Het toestel van Malaysia Airlines crashte op 17 juli 2014 in de Oekraïne. Hierna werd meteen een Staf Grootschalig en Bijzonder Optreden (SBGO) opgericht en werden tientallen agenten naar het rampgebied in de Oekraïne gestuurd om bewijsstukken, menselijke resten en spullen te zoeken.
In de evaluatie staat geschreven: ‘Bij de afhandeling van de MH17-ramp zijn collega’s soms gevraagd plaats te nemen in de SGBO of af te reizen naar Oekraïne op basis van beschikbaarheid.
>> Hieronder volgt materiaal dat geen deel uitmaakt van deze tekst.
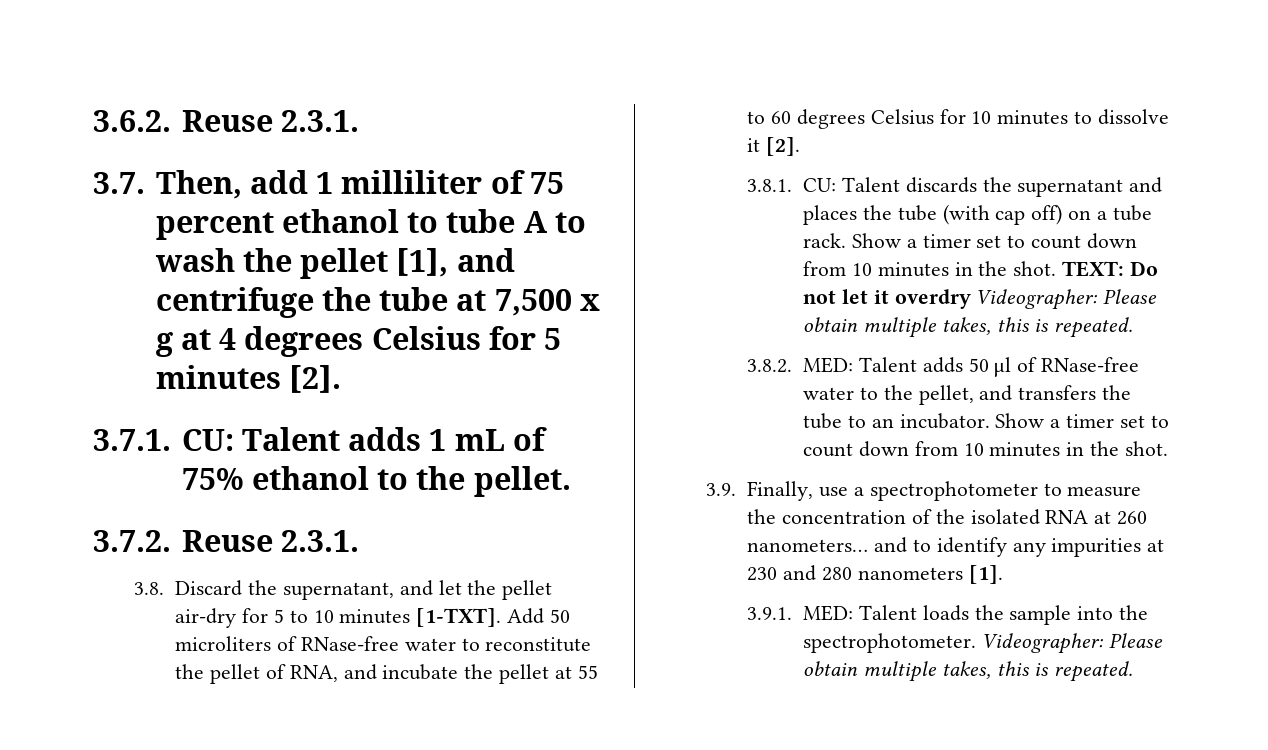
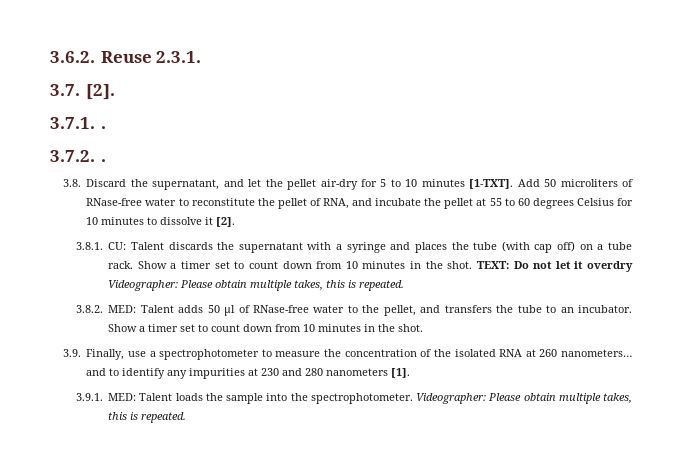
- 3.7. Then, add 1 milliliter of 75 percent ethanol to tube A to wash the pellet [1], and centrifuge the tube at 7,500 x g at 4 degrees Celsius for 5 minutes [2].
- 3.7.1. CU: Talent adds 1 mL of 75% ethanol to the pellet.
+ 3.7. [2].
+ 3.7.1. .
- 3.7.2. Reuse 2.3.1.
+ 3.7.2. .
- 3.8.1. CU: Talent discards the supernatant and places the tube (with cap off) on a tube rack.
+ 3.8.1. CU: Talent discards the supernatant with a syringe and places the tube (with cap off) on a tube rack.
Er is niet altijd gekeken of mensen beschikken over de juiste eigenschappen die nodig zijn voor een dergelijke situatie en of ze passen binnen het team.’
Thomas Aling, woordvoerder van de Landelijke Eenheid, zegt tegenover de krant:’ Tijdens de ramp hadden veel agenten zomervakantie. De mensen moesten van heinde en ver komen. Ook wijkagenten – die geen ervaring hadden met een grote crisis – werden ingezet.’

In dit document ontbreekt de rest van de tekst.